出立する日時は手紙で伝えます。その日に街のリックベン商会へ来てください。」

「………………」

「ミリアよく考えてください。
貴方はグルテンブルク王国に居ては傷つく未来しかない………
私と一緒にリザンヌ王国へ行きましょう。」

ルカの誘惑が私の脳に浸透していく………



ルカは私を連れカフェを出るとその足でジュエリーショップへ行く。

綺麗に磨き上げられたネックレスを見て私の胸が痛み出す………

「貴方にこのネックレスは似合わない………」

真珠があしらわれた小花のネックレスの箱を閉じ、目の前に綺麗な紫色のアメジストがあしらわれたネックレスを掲げられ、そのまま首につけられる。
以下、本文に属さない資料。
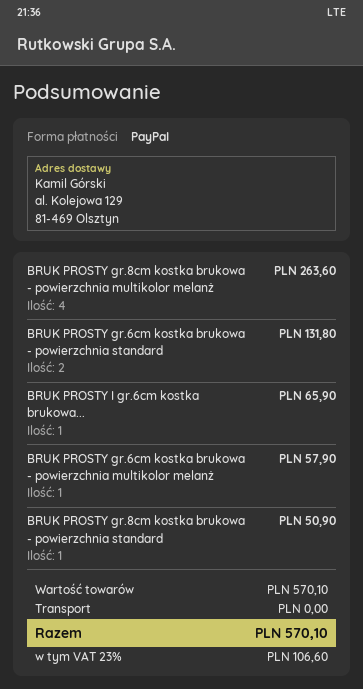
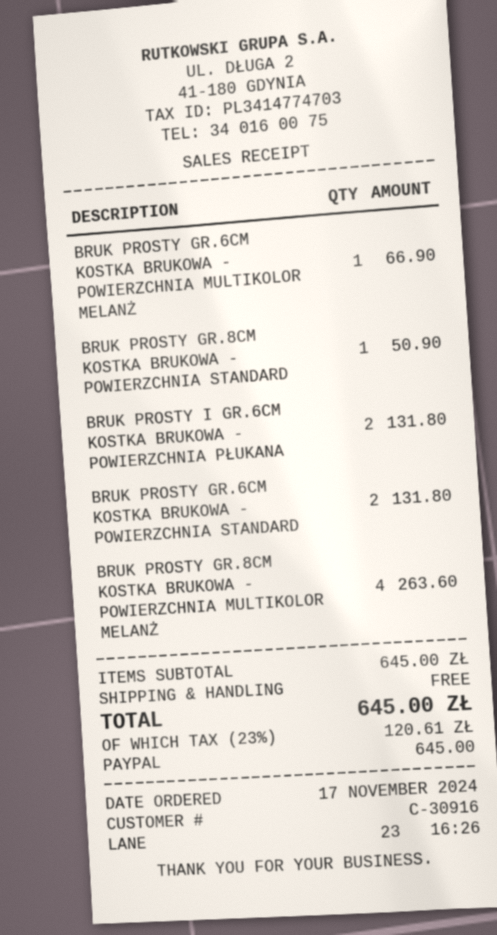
BRUK PROSTY I gr.6cm kostka brukowa...: 1 for 65.90 -> 2 for 131.80
BRUK PROSTY gr.6cm kostka brukowa - powierzchnia multikolor melanż: 1 for 57.90 -> 1 for 66.90
subtotal: 570.10 -> 645.00
tax: 23% = 106.60 -> 23% = 120.61
total: 570.10 -> 645.00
「ミリア今日からはこのネックレスが貴方のお守りです。肌身離さず持っていてくださいね。
………私の瞳の色を纏う貴方は本当に美しい………」

私にかけられたネックレスを手に取ったルカがアメジストにキスをする………

「………ミリア…愛しています………」

心臓が壊れたように早鐘を打つ………

私の中でルカを本当の意味で意識し出した瞬間だった。